Five months after the letter was received, LebTown reported that residents had not been notified of an upcoming community meeting to gather comments nor if the postal service had reached an official decision concerning future operations in Ono.
That promised public meeting between USPS officials and town residents, according to Ed Anspach, owner of Anspach Auto at 51 Main St., has never happened.

Around that same time, some Ono residents said they were erroneously being charged for post office boxes in Jonestown. Several months later, following a LebTown investigation, the post office refunded those payments to residents.
Meanwhile, USPS officials were reportedly still scouting new locations, and the Ono Fire Company’s social hall was considered. In January 2024, Meuser sent an email to LebTown that stated:
“The USPS is conducting a design and construction review and awaiting additional information from the landlords of the properties that have been identified. It is expected that this review will be completed within the next 60-90 days. Once the review has concluded, site selection visits will be scheduled to determine the most viable option for operations. My office will continue to monitor the situation, and we will be in weekly contact with the USPS until this project is finished.”
Renovation of the building would breathe new life into a structure that Witmer says was constructed in the 1800s.
Witmer noted that research showed the building operated from 1850 to 1910 as the Mount Nebo Hotel.

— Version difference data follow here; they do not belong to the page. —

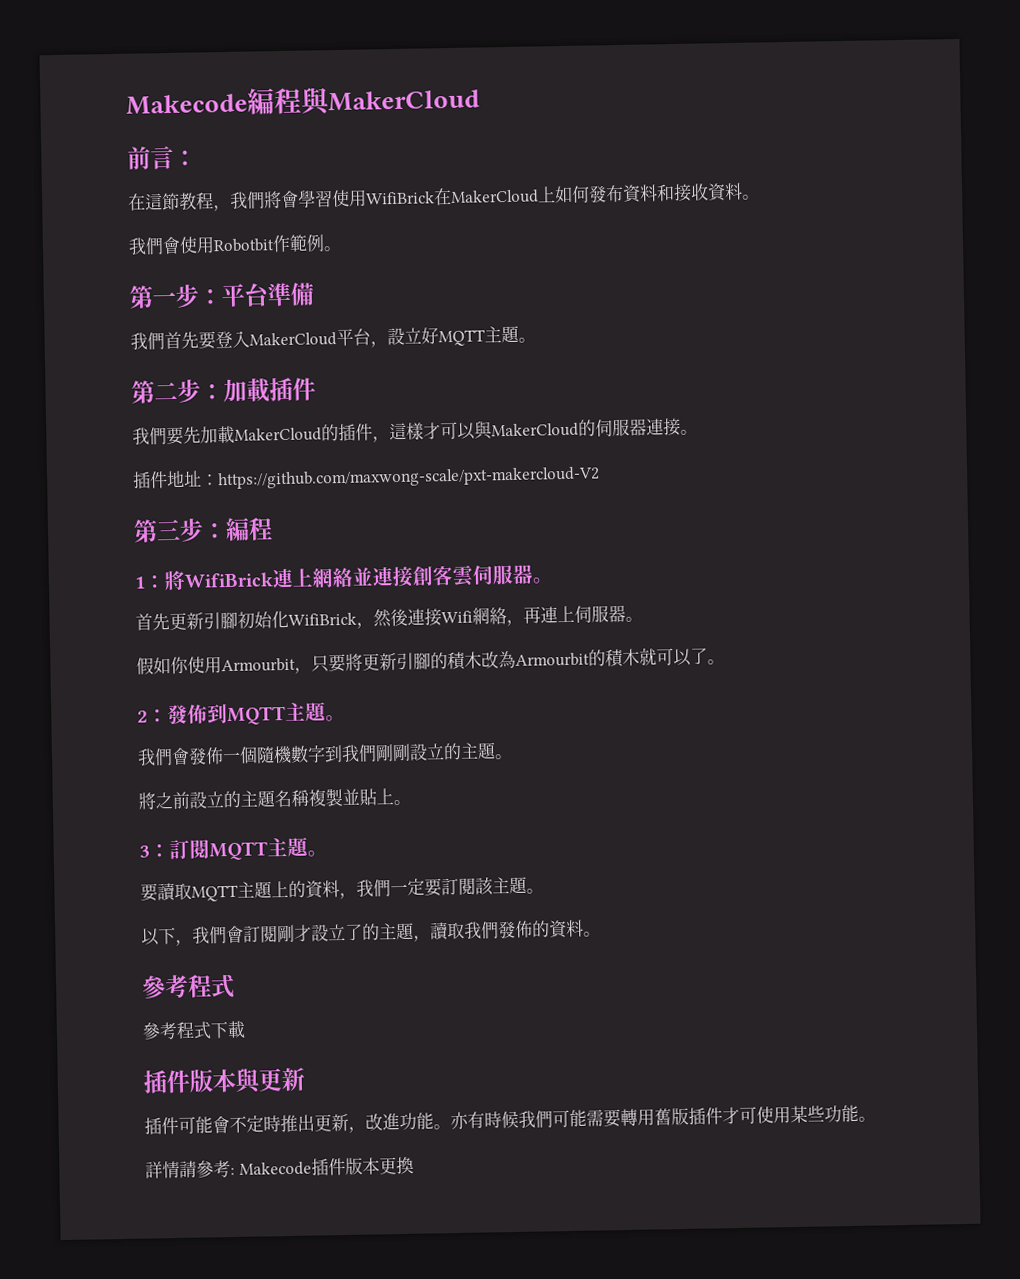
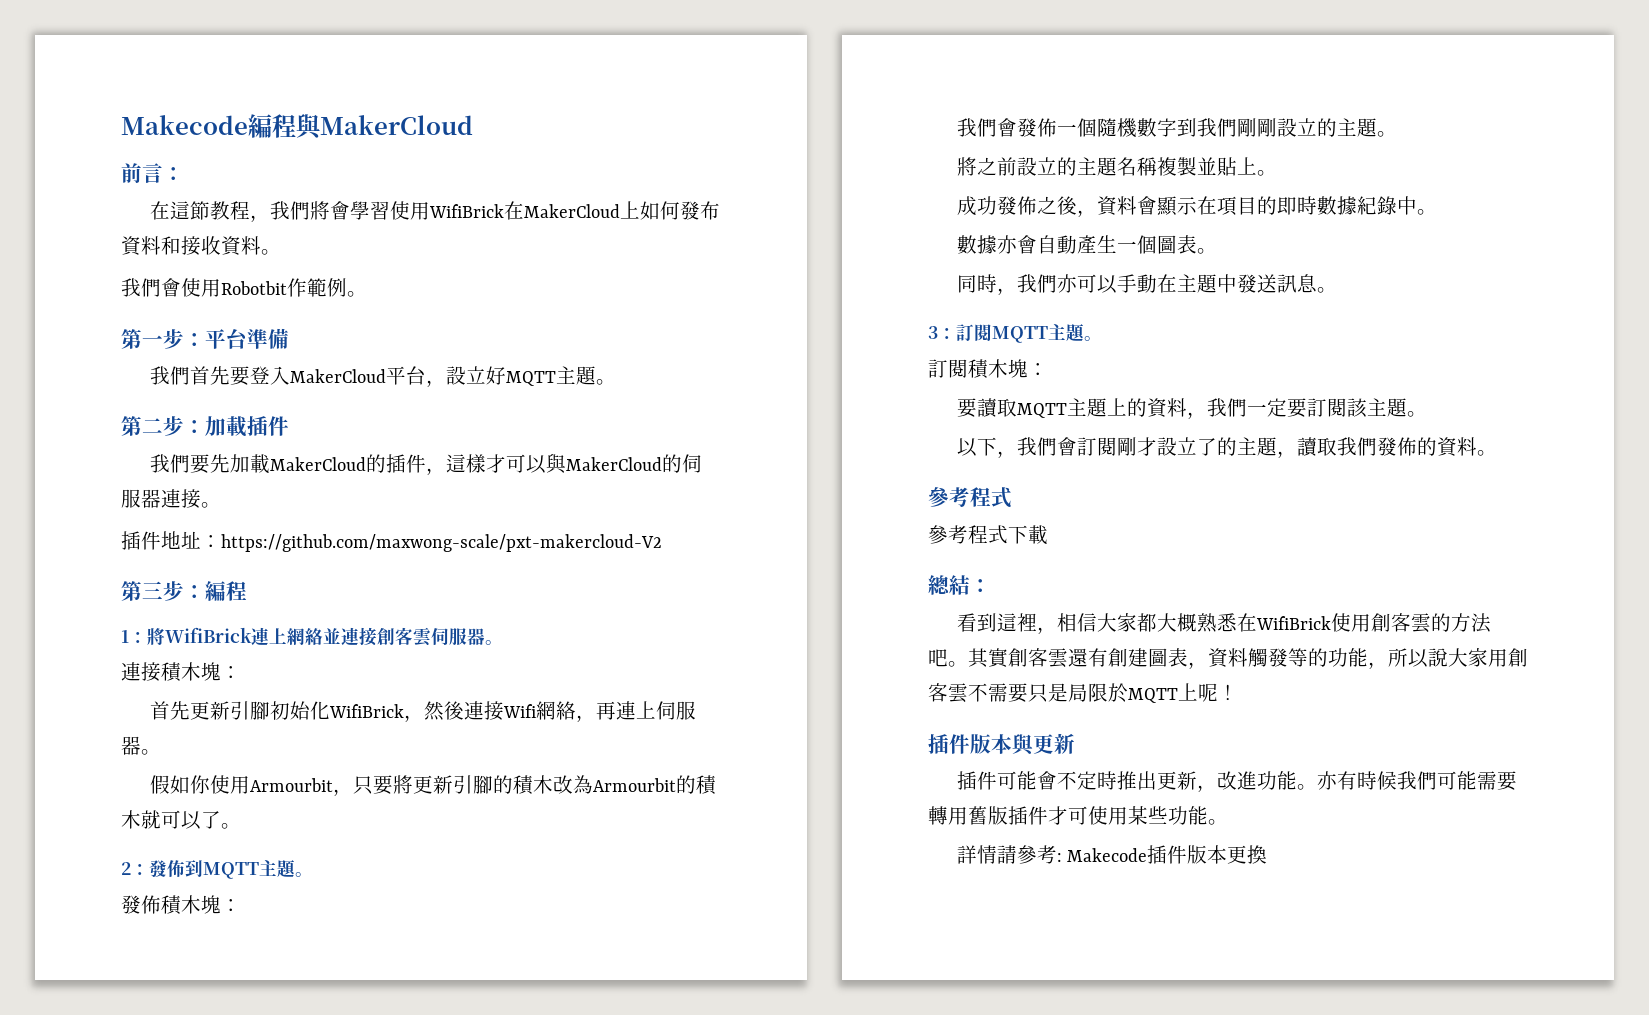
+ 連接積木塊：
+ 發佈積木塊：
+ 成功發佈之後，資料會顯示在項目的即時數據紀錄中。
+ 數據亦會自動產生一個圖表。
+ 同時，我們亦可以手動在主題中發送訊息。
+ 訂閱積木塊：
+ 總結：
+ 看到這裡，相信大家都大概熟悉在WifiBrick使用創客雲的方法吧。其實創客雲還有創建圖表，資料觸發等的功能，所以說大家用創客雲不需要只是局限於MQTT上呢！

“So then after that, it was decommissioned. And then they had a public sale of the contents. They had a liquor license that was lapsed and all that kind of stuff,” Witmer said, noting the Shuey family purchased it circa the late 1920s and converted the building into apartments. “There’s a signature that the Shueys put on the inside wall on the eastern side of the building, but I can’t remember if they put a date with it.”

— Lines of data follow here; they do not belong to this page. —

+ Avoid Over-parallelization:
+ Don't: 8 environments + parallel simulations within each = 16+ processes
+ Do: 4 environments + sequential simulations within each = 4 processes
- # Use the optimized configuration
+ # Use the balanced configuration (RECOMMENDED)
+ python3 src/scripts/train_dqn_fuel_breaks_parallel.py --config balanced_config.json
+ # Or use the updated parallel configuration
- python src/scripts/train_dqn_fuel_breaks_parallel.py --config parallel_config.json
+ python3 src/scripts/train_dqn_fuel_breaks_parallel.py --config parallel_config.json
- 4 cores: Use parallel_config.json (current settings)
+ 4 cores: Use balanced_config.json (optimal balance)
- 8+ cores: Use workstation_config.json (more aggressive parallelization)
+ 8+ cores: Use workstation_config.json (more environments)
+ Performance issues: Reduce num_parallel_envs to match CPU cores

Witmer told LebTown there are tentative plans for a new business in the other half of the building at 49 Main St., but those are on hold until the post office provides final construction blueprints to him.
“Seems like it’s getting pushed back. Eventually something will happen there. It’s just a matter of wanting to see what they’re doing because like I said, I didn’t see the rest of the drawings to see the final, final plans, ’cause they did change some things as far as parking,” he said. “They wanna park the cars right up against the back of the building where it was the other way originally, and I might lose an entrance way over there. So I need to see those plans until I can continue with what I wanna do. I mean, I could do some stuff, but it’s no sense to keep working on it if I don’t know what’s going on.”
Anspach said having a post office and a new business next door would be beneficial to Ono residents. However, 3.5 years of no postal service still requires residents to drive 3.5 miles to Jonestown to get their mail. Residents say the ongoing saga also delays new business growth in the town in East Hanover Township.
“You can’t believe anything they tell you. They were gonna have a meeting, they never did that. They were gonna open a post office, and they aren’t doing that,” said Anspach, in sharing his frustration with the federal government’s inaction.